Suits for violation of contracts between an employer and a labor organization representing employees in an industry affecting commerce as defined in this chapter, or between any such labor organizations, may be brought in any district court of the United States having jurisdiction of the parties, without respect of the amount in controversy or without regard to the citizenship of the parties.
29 U.S.C. § 185(a). Section 301 “mandate[s] resort to federal rules of law in order to ensure uniform interpretation of collective-bargaining agreements, and thus to promote the peaceable, consistent resolution of labor-management disputes.Lingle v. Norge Div. of Magic Chef, Inc., 486 U.S. 399, 404 (1988).

Despite its “extraordinary preemptive force,” the LMRA does not necessarily preempt all state law claims brought by union employees against their employers. “Section 301 governs claims founded directly on rights created by collective-bargaining agreements, and also claims substantially dependent on analysis of a collective-bargaining agreement.” Caterpillar, 482 U.S. at 394 (citations and quotation marks omitted).

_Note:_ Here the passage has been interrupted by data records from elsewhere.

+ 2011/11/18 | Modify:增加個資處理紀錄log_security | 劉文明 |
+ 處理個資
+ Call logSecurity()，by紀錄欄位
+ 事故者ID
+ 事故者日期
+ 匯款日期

In other words, “questions relating to what the parties to a labor agreement agreed, and what legal consequences were intended to flow from breaches of that agreement, must be resolved by reference to uniform federal law[.]” Allis-Chalmers Corp. v. Lueck, 471 U.S. 202, 211 (1985). But the “existence of a [collective bargaining agreement] does not, in itself, prevent an individual from asserting state-law claims based on an agreement or obligations independent of the CBA.” Snyder v. Dietz & Watson, Inc., 837 F.Supp.2d 428, 438 (D.N.J. 2011). Thus, “[c]laims that are independent of a collective bargaining agreement, even if they are between employees and employers” are not preempted by the LMRA and “are not removable.” Antol v. Esposto, 100 F.3d 1111, 1117 (3d Cir. 1996), amended, (3d Cir. Jan. 20, 1997).

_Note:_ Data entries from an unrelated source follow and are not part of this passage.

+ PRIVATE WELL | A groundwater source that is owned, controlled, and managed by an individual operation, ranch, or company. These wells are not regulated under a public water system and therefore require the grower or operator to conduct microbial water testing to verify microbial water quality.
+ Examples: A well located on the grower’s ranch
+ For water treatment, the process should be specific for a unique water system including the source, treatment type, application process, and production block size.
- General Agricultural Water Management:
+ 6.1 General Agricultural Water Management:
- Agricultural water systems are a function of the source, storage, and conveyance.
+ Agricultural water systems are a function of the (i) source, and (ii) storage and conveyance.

Defendants claim that from January 1 through December 31, 2022, Plaintiff's employment was governed by a collective bargaining agreement (“CBA”, ECF No. 1-3) between PPGU and the Maersk Defendants. (NOR. ¶ 13.) Defendants assert that the CBA expressly recognizes that it is a violation of the policy to “discriminate against disabled Security Officers in hiring, assignment and promotion, and to provide reasonable accommodations for Security Officers who have covered disabilities.” (Id. ¶ 14.)

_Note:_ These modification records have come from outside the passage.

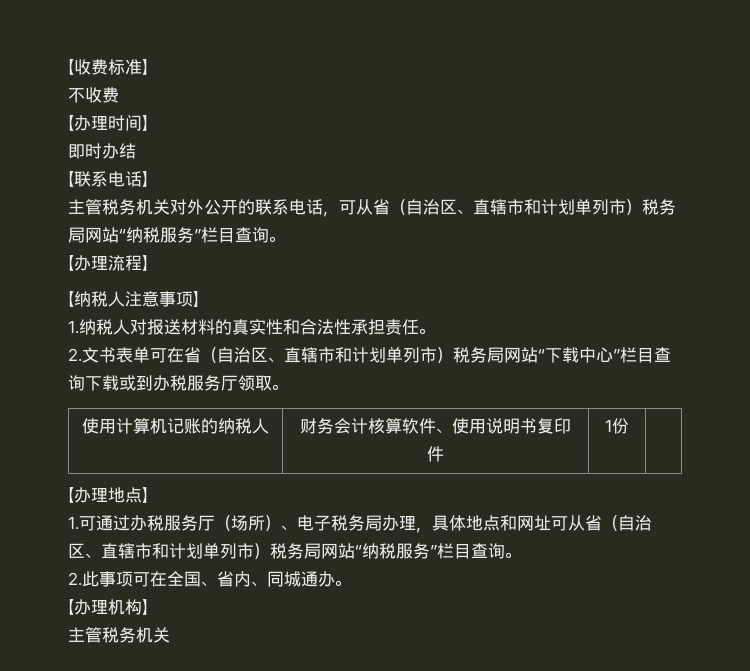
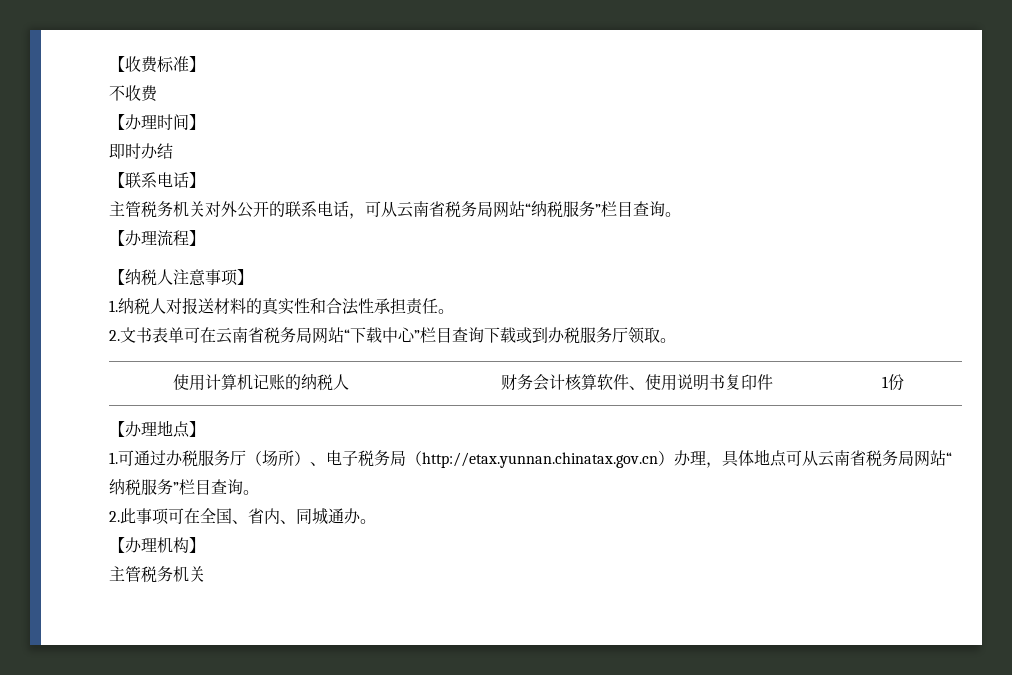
- 主管税务机关对外公开的联系电话，可从省（自治区、直辖市和计划单列市）税务局网站“纳税服务”栏目查询。
+ 主管税务机关对外公开的联系电话，可从云南省税务局网站“纳税服务”栏目查询。
- 2.文书表单可在省（自治区、直辖市和计划单列市）税务局网站“下载中心”栏目查询下载或到办税服务厅领取。
+ 2.文书表单可在云南省税务局网站“下载中心”栏目查询下载或到办税服务厅领取。
- 1.可通过办税服务厅（场所）、电子税务局办理，具体地点和网址可从省（自治区、直辖市和计划单列市）税务局网站“纳税服务”栏目查询。
+ 1.可通过办税服务厅（场所）、电子税务局（http://etax.yunnan.chinatax.gov.cn）办理，具体地点可从云南省税务局网站“纳税服务”栏目查询。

Plaintiff argues that the LMRA's preemption does not apply to his state law claims because the bases for relief are independent of the CBA. (Moving Br. at 2.) Plaintiff asserts that he has alleged specific conduct to establish violations of the NJLAD for failure to accommodate disability, failure to engage in the interactive process, and aiding and abetting such failures without any reference to any provisions of the CBA. (Id. at 5.)

Maersk Defendants argue in opposition that that the CBA at issue here includes a comprehensive policy entitled “ADA Compliance and Reasonable Accommodation.” (Maersk Opp'n Br. at 6.) Maersk Defendants claim that the Complaint alleges that APMT failed to engage in the interactive process despite the fact that the CBA delegates that responsibility. (Id. at 7.) Maersk Defendants claim that Plaintiff alleges that Defendants have violated the NJLAD because they failed to follow the procedures set forth in the ADA Compliance policy set forth in the CBA and that such procedures themselves violate the NJLAD. (Id.)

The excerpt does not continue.